Re: [PATCH v3 2/5] iommu/amd: Introduce helper functions to access and update 256-bit DTE

From: Suthikulpanit, Suravee
Date: Mon Sep 16 2024 - 12:12:39 EST




On 9/7/2024 12:00 AM, Jason Gunthorpe wrote:
On Fri, Sep 06, 2024 at 12:13:05PM +0000, Suravee Suthikulpanit wrote:

+static void update_dte256(struct amd_iommu *iommu, struct iommu_dev_data *dev_data,
+ struct dev_table_entry *new)
+{
+ struct dev_table_entry *dev_table = get_dev_table(iommu);
+ struct dev_table_entry *ptr = &dev_table[dev_data->devid];
+ struct dev_table_entry old;
+ u128 tmp;
+
+ lockdep_assert_held(&dev_data->dte_lock);
+
+ old.data128[0] = ptr->data128[0];
+ old.data128[1] = ptr->data128[1];
+
+ tmp = cmpxchg128(&ptr->data128[1], old.data128[1], new->data128[1]);
+ if (tmp == old.data128[1]) {
+ if (!try_cmpxchg128(&ptr->data128[0], &old.data128[0], new->data128[0])) {
+ /* Restore hi 128-bit */
+ cmpxchg128(&ptr->data128[1], new->data128[1], tmp);

Like I said before, you can't fix this. Just go fowards. Keeping an
old DTE will UAF things, that is much worse than just forcing a new
DTE and loosing some interrupt settings.

@@ -243,13 +285,28 @@ static int clone_alias(struct pci_dev *pdev, u16 alias, void *data)
if (!iommu)
return 0;
- amd_iommu_set_rlookup_table(iommu, alias);
- dev_table = get_dev_table(iommu);
- memcpy(dev_table[alias].data,
- dev_table[devid].data,
- sizeof(dev_table[alias].data));
+ /* Get DTE for pdev */
+ dev_data = dev_iommu_priv_get(&pdev->dev);
+ if (!dev_data)
+ return -EINVAL;
- return 0;
+ spin_lock(&dev_data->dte_lock);
+ get_dte256(iommu, dev_data, &dte);
+ spin_unlock(&dev_data->dte_lock);

You can't unlock after reading the DTE and the relock it to program
it. The interrupt data can have changed while unlocked.

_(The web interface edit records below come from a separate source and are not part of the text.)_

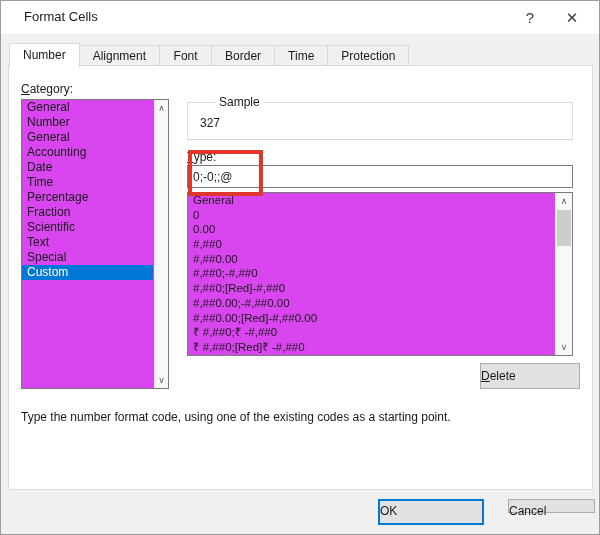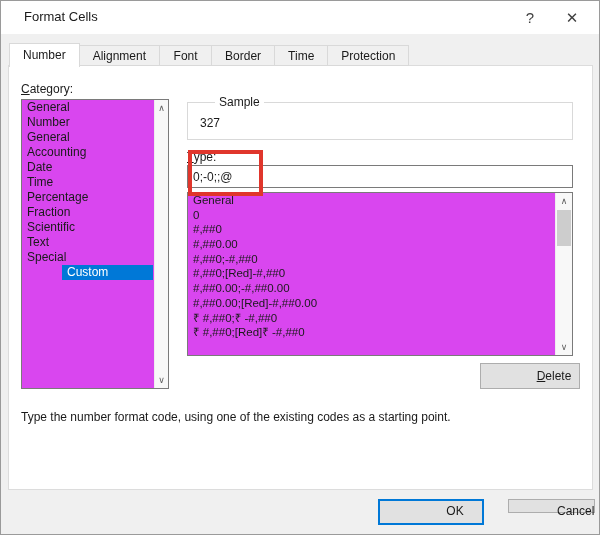--- a/index.html
+++ b/index.html
@@ -39,21 +39,21 @@
     position: absolute; left: 7px; top: 64px; width: 585px; height: 425px;
     background: #fff; border: 1px solid #dcdcdc; z-index: 2;
   }
   .accel { text-decoration: underline; }
   .category-label { position: absolute; left: 12px; top: 16px; }
   .listbox {
     background: #d946ef; border: 1px solid #7a7a7a; overflow: hidden; position: absolute;
   }
   .category-list { left: 12px; top: 33px; width: 148px; height: 290px; padding-right: 15px; }
   .cat-item { height: 15px; line-height: 15px; padding-left: 5px; white-space: nowrap; }
-  .cat-item.selected { background: #0078d7; color: #fff; margin-left: 40px; }
+  .cat-item.selected { background: #0078d7; color: #fff; }
   .scrollbar {
     position: absolute; right: 0; top: 0; bottom: 0; background: #f8f8f8; border-left: 1px solid #ededed;
   }
   .cat-scroll { width: 14px; }
   .scroll-arrow {
     position: absolute; left: 0; width: 100%; text-align: center;
     font-size: 9px; color: #606060; height: 14px; line-height: 14px;
   }
   .arrow-up { top: 1px; } .arrow-down { bottom: 1px; }
   
@@ -71,21 +71,21 @@
     position: absolute; left: 179px; top: 84px; width: 75px; height: 46px;
     border: 4px solid #e0362c; z-index: 6; pointer-events: none; background: transparent;
   }
   .type-list { left: 178px; top: 126px; width: 386px; height: 164px; padding-right: 18px; }
   .type-item { height: 14.7px; line-height: 14.7px; padding-left: 5px; font-size: 11.5px; white-space: nowrap; }
   .type-scroll { width: 17px; }
   .scroll-thumb { position: absolute; left: 1px; right: 1px; top: 17px; height: 36px; background: #cdcdcd; }
   
   .win-btn {
     position: absolute; background: #e1e1e1; border: 1px solid #adadad;
-    text-align: center; font-size: 12px; color: #1a1a1a; cursor: default; padding-left: 48px;
+    text-align: left; font-size: 12px; color: #1a1a1a; cursor: default;
   }
   .delete-btn { left: 471px; top: 297px; width: 100px; height: 26px; line-height: 24px; }
   .help-line { position: absolute; left: 12px; top: 344px; white-space: nowrap; }
   .ok-btn {
     left: 377px; top: 498px; width: 106px; height: 26px; line-height: 21px;
     border: 2px solid #0078d7;
   }
   .cancel-btn { left: 507px; top: 498px; width: 87px; height: 14px; line-height: 23px; }
 </style>
 </head>
@@ -182,20 +182,23 @@
 
     <div class="listbox type-list">
       <div>
         <div class="type-item">
             <span>General</span>
           </div>
           <div class="type-item">
             <span>0</span>
           </div>
           <div class="type-item">
+            <span>0.00</span>
+          </div>
+          <div class="type-item">
             <span>#,##0</span>
           </div>
           <div class="type-item">
             <span>#,##0.00</span>
           </div>
           <div class="type-item">
             <span>#,##0;-#,##0</span>
           </div>
           <div class="type-item">
             <span>#,##0;[Red]-#,##0</span>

Put the lock inside update_dte256() and force the interrupt bits
under the lock.

Something like this is what I'm expecting:

static void write_upper(struct dev_table_entry *ptr, struct dev_table_entry *new)
{
struct dev_table_entry old;

lockdep_assert_held(&dev_data->dte_lock);

do {
old->data128[1] = ptr->data128[1];
new->data64[2] &= ~INTR_MASK;
new->data64[2] |= old->data64[2] & INTR_MASK;
} while (!try_cmpxchg128(&ptr->data128[1], &old.data128[1],
new->data128[1]));
}

static void write_lower(struct dev_table_entry *ptr, struct dev_table_entry *new)
{
struct dev_table_entry old;

do {
old->data128[0] = ptr->data128[0];
} while (!try_cmpxchg128(&ptr->data128[0], &old.data128[0],
new->data128[0]));
}

static void update_dte256(struct amd_iommu *iommu,
struct iommu_dev_data *dev_data,
struct dev_table_entry *new)
{

spin_lock(&dev_data->dte_lock);
if (!(ptr->data64[0] & V)) {
write_upper(ptr, new);
/* NO FLUSH assume V=0 never cached */
write_lower(ptr, new);
/* FLUSH */
} else if (!(new->data64[0] & V) {
write_lower(ptr, new);
/* FLUSH */
write_upper(ptr, new);
/* NO FLUSH assume V=0 never cached */
} else {
/* both are valid */
if (FIELD_GET(ptr->data[2], GUEST_PAGING_MODE) ==
FIELD_GET(new->data[2], GUEST_PAGING_MODE)) {
/* Upper doesn't change */
write_upper(ptr, new);
write_lower(ptr, new);
/* FLUSH */
else if (old has no guest page table) {
write_upper(ptr, new);
/* FLUSH */
write_lower(ptr, new);
/* FLUSH */
else if (new has no guest page table) {
write_lower(ptr, new);
/* FLUSH */
write_upper(ptr, new);
/* FLUSH */
} else {
struct dev_table_entry clear = {};

write_lower(ptr, &clear);
/* FLUSH to set V=0 */
write_upper(ptr, new);
/* NO FLUSH assume V=0 never cached */
write_lower(ptr, new);
/* FLUSH */
}
}

spin_unlock(&dev_data->dte_lock);
}

Got your point. I will update based on your suggestion here.

And it probably needs more logic to accomodate the VIOMMU valid bits
in the 2nd 128.

I'll take care of this when enable the HW-vIOMMU stuff.

Thanks,
Suravee